Industry experts said that the problem could be solved with the help of government support to handhold them through the initial period and then later help them find an assured market for their produce. Finding a market for superior food products won’t be too difficult as consumers are increasingly reading the list of ingredients written at the back of a packet, said participants at the recent Food World India summit.
“There is no doubt that during covid the demand for eating safe and hygienic food has become very high,” says Vivek Chandra, CEO of LT Foods. “There is an unmistakable shift towards food that provides health and immunity.”
He says their business group’s organic food company, Nature Bio Foods, which mainly supplies food ingredients, has seen a big spike in demand. “The key in organic produce is how you get the back end supply chain right. The recent policy towards more contract farming can create a reliable supply chain,” he adds.
Growing awareness bodes well for organic
Former Agriculture Minister Sompal Shastri, who himself comes from a family of farmers in west Uttar Pradesh, said that in the mid-sixties he was impressed by the results obtained through the use of chemical fertilisers, though his grandfather had warned him that this would ultimately cause harm to soil health. “By the mid eighties, I observed that the soil was becoming progressively less productive and we had to increase dosage of nitrogenous fertilizers every subsequent year,” he said.
The water requirement for the crops also doubled and crops were more vulnerable to pest, insect and fungal attacks. It was then he came across a book titled “Violence of Green Revolution” by Vandana Shiva, which explained in detail the harm caused to soil and human health with the use of chemical fertilisers. Later, he found that even mother’s milk was having high degree of toxic residues and that the chemical residues damaged the kidneys, liver, the intestine as well as the stomach.
Later as agriculture minister under former Prime Minister Atal Behari Vajpayee he set up a taskforce on organic agriculture and afterwards along with 10 scientist friends founded the International Competence Centre for Organic Agriculture as a knowledge centre. Now the group works in 16 states to guide farmers for crop certifications and connects them to buyers and processors. They have also been organising international trade fairs on the subject.

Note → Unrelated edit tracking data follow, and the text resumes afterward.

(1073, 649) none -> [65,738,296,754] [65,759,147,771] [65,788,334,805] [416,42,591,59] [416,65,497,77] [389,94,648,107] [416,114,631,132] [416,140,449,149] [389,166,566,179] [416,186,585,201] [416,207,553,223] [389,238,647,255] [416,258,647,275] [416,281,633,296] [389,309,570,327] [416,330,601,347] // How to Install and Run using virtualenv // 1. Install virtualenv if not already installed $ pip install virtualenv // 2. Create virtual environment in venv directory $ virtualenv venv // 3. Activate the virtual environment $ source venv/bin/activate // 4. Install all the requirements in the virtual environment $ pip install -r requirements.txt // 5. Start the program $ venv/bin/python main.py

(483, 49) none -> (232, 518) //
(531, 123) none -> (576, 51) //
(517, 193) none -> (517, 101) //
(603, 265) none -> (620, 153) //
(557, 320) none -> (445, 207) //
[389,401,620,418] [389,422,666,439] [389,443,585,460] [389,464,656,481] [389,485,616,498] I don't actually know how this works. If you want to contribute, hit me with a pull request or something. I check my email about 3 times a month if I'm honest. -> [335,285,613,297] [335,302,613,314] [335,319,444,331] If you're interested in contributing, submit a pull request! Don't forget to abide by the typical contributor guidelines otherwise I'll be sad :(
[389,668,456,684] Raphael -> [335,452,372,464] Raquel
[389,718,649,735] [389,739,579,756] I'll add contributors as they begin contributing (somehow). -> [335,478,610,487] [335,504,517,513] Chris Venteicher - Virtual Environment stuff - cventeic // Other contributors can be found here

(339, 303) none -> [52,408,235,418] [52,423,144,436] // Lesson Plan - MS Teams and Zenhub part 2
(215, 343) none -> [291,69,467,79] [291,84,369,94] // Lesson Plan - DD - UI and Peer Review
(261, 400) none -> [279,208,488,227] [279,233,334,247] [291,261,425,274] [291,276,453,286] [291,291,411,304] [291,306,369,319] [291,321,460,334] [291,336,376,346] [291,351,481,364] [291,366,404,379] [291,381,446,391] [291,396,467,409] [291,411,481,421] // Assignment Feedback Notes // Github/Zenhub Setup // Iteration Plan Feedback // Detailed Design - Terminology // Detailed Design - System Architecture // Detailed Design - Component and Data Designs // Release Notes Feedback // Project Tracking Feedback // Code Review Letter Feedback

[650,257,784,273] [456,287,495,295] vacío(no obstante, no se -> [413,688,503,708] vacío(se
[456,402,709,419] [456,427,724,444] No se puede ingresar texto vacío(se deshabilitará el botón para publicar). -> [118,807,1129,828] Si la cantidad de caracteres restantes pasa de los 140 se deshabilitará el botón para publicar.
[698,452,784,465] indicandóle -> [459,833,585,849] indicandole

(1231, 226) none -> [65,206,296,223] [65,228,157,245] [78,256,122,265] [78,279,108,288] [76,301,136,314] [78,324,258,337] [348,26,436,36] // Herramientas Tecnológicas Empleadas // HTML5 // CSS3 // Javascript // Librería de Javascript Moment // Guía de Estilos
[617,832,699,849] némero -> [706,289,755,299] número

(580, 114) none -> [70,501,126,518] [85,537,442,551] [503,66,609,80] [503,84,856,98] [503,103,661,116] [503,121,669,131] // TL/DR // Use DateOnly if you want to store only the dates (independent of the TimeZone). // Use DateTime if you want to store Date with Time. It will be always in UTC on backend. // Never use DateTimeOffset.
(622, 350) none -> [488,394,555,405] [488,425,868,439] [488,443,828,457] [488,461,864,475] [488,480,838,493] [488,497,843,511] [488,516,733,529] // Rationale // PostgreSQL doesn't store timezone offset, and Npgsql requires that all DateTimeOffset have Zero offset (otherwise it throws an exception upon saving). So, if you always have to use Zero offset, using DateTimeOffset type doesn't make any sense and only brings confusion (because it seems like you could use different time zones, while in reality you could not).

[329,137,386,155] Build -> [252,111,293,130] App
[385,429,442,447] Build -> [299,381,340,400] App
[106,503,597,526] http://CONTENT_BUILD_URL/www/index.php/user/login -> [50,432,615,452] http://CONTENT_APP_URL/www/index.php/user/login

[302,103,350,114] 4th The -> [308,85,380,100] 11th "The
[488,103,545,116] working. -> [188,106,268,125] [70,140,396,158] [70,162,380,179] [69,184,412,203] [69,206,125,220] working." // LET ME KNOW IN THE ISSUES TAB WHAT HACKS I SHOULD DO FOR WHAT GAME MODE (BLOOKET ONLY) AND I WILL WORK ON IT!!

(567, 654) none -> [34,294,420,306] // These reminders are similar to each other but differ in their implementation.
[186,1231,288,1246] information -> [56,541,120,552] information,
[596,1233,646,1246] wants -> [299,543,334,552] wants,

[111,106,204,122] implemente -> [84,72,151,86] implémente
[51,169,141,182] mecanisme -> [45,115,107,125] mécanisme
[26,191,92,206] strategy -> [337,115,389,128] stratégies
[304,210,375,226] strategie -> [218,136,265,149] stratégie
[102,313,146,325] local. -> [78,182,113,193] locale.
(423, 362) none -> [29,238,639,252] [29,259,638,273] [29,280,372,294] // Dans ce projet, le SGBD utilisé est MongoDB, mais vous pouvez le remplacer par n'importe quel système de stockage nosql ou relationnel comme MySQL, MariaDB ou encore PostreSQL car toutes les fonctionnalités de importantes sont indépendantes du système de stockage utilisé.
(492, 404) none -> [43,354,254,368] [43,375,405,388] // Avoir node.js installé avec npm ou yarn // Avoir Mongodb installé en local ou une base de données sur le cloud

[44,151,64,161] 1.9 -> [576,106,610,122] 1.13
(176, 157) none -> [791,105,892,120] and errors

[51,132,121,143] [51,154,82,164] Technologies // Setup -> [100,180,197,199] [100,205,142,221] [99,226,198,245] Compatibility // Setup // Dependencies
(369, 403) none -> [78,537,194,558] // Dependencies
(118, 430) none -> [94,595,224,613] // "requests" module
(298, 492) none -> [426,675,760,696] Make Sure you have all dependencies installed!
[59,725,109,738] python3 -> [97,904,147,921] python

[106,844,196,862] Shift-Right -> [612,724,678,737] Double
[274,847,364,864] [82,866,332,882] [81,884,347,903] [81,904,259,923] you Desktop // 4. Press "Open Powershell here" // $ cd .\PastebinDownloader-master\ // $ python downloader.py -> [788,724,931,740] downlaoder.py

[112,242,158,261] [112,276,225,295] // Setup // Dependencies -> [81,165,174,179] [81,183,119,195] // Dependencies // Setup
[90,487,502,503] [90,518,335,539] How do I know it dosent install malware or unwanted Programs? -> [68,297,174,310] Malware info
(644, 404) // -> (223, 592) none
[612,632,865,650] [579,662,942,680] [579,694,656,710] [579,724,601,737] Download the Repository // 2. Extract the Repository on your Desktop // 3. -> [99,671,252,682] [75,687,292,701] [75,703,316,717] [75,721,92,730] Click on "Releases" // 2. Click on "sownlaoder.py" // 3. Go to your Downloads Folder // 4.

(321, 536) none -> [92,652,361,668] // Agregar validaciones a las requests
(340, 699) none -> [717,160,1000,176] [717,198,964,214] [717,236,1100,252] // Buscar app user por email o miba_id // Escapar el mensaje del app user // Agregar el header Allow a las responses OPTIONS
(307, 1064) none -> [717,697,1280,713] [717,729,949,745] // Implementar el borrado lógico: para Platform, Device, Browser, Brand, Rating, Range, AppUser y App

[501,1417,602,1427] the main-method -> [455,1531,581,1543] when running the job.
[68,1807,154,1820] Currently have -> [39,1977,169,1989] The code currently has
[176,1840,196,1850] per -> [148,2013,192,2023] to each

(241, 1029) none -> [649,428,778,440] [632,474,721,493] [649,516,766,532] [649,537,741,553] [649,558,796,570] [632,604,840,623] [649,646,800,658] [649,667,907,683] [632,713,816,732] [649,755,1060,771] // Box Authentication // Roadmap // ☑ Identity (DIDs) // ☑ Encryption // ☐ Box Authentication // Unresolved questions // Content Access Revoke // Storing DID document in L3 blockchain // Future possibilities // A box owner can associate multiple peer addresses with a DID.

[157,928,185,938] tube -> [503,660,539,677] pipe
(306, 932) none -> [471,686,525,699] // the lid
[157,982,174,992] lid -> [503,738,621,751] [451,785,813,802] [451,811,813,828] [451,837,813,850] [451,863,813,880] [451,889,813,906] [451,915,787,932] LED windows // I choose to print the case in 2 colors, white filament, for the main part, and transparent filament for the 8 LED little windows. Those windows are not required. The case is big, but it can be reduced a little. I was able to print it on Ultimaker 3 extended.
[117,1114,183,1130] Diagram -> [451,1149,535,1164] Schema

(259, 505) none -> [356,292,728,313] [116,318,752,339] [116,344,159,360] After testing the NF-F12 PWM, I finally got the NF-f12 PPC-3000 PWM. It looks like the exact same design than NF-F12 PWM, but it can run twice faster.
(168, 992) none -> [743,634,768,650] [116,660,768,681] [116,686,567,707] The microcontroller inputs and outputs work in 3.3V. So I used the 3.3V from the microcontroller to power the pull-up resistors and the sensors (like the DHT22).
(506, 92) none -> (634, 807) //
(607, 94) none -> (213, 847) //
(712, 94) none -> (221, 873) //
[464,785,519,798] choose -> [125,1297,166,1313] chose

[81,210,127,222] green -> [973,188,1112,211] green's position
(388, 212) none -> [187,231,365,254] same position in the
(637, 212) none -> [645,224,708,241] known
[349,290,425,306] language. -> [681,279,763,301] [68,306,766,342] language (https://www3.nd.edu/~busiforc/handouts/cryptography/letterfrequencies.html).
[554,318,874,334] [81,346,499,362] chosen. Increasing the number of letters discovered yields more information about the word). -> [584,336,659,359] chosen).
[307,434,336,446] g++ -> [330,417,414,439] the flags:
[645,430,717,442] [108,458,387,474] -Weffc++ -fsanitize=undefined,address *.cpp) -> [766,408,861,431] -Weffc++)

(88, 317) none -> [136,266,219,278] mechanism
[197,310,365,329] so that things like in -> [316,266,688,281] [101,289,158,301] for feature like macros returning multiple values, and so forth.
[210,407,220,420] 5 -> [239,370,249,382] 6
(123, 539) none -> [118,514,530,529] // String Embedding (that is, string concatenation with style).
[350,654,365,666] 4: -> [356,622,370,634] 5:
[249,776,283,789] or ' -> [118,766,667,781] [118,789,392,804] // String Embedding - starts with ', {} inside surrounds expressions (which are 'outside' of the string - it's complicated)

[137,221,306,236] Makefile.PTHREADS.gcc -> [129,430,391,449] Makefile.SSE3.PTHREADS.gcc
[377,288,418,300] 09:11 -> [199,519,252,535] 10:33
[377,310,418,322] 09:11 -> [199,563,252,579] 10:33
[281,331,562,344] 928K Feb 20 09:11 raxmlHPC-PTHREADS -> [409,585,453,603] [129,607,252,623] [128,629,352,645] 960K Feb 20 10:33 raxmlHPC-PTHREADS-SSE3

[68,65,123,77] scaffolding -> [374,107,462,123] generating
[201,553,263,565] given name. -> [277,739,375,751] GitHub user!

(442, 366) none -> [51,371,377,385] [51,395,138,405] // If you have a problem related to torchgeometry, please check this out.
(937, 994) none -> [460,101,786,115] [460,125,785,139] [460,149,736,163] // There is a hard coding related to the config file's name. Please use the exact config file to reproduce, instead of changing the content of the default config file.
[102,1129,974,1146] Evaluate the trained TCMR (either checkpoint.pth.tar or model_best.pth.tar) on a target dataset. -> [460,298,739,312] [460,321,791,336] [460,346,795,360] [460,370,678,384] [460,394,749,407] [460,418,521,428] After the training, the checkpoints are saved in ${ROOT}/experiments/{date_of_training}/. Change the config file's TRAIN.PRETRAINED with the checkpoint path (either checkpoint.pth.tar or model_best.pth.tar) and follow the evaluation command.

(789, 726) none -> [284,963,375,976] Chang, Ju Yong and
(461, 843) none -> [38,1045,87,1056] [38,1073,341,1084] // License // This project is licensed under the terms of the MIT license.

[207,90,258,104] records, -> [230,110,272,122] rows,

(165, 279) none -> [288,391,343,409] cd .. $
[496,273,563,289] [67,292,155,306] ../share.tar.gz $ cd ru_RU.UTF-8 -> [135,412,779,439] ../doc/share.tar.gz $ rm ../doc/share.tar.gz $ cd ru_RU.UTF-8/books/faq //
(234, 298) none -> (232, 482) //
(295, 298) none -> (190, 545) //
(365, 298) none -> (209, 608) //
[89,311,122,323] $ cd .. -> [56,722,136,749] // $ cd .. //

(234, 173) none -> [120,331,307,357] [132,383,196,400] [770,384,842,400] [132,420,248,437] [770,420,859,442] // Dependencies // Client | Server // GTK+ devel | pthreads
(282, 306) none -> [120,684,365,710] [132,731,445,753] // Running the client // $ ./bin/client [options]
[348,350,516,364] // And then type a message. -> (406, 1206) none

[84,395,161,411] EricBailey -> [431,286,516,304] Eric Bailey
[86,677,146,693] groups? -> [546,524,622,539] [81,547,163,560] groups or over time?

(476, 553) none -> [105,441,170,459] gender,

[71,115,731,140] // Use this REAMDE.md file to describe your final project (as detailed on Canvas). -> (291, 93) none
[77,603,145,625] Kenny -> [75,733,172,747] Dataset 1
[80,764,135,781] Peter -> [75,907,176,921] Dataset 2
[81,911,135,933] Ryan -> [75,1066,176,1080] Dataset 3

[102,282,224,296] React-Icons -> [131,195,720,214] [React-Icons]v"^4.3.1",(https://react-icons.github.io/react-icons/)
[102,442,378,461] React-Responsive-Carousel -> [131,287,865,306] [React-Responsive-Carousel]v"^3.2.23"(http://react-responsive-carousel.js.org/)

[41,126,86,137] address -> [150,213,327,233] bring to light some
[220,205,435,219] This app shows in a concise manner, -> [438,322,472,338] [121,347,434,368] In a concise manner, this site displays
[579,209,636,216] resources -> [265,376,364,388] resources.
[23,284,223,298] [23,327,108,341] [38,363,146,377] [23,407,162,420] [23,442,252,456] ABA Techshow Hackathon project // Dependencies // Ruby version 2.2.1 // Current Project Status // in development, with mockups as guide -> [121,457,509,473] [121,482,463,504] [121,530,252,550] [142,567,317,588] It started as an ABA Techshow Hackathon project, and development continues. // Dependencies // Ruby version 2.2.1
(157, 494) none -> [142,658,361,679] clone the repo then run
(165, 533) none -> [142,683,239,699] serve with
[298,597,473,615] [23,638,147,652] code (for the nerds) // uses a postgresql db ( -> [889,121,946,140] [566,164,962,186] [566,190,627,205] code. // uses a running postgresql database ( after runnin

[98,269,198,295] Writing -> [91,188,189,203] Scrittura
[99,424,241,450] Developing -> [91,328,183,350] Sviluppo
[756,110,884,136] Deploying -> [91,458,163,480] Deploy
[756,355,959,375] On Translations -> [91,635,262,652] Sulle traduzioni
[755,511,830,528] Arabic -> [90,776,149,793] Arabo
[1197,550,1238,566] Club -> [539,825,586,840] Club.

Sompal says that he has seen a steady increase in organic farming in the social media of late. “Many people have started growing organic on their rooftops and balconies. So obviously the awareness is increasing day-by-day and the demand is also increasing. He says that the consumer would need assurance about the genuinity of the product for the consumption to pick up further.
Businesses appear to have already realized that the trend towards better foods is only set to grow as long as there is no quality compromise.
Swati Dalal, managing director of Abbott Nutrition, says that this is already reflected in better lifestyle choices whether it be exercising more regularly or good quality food. “There is a big shift in consumer behaviour. They now realize that good nutrition is going to be extremely important to support vaccination. They will continue to consume such products even post vaccination.”
“In the next 18-24 months, this trend will continue and we will see more innovation,” she added.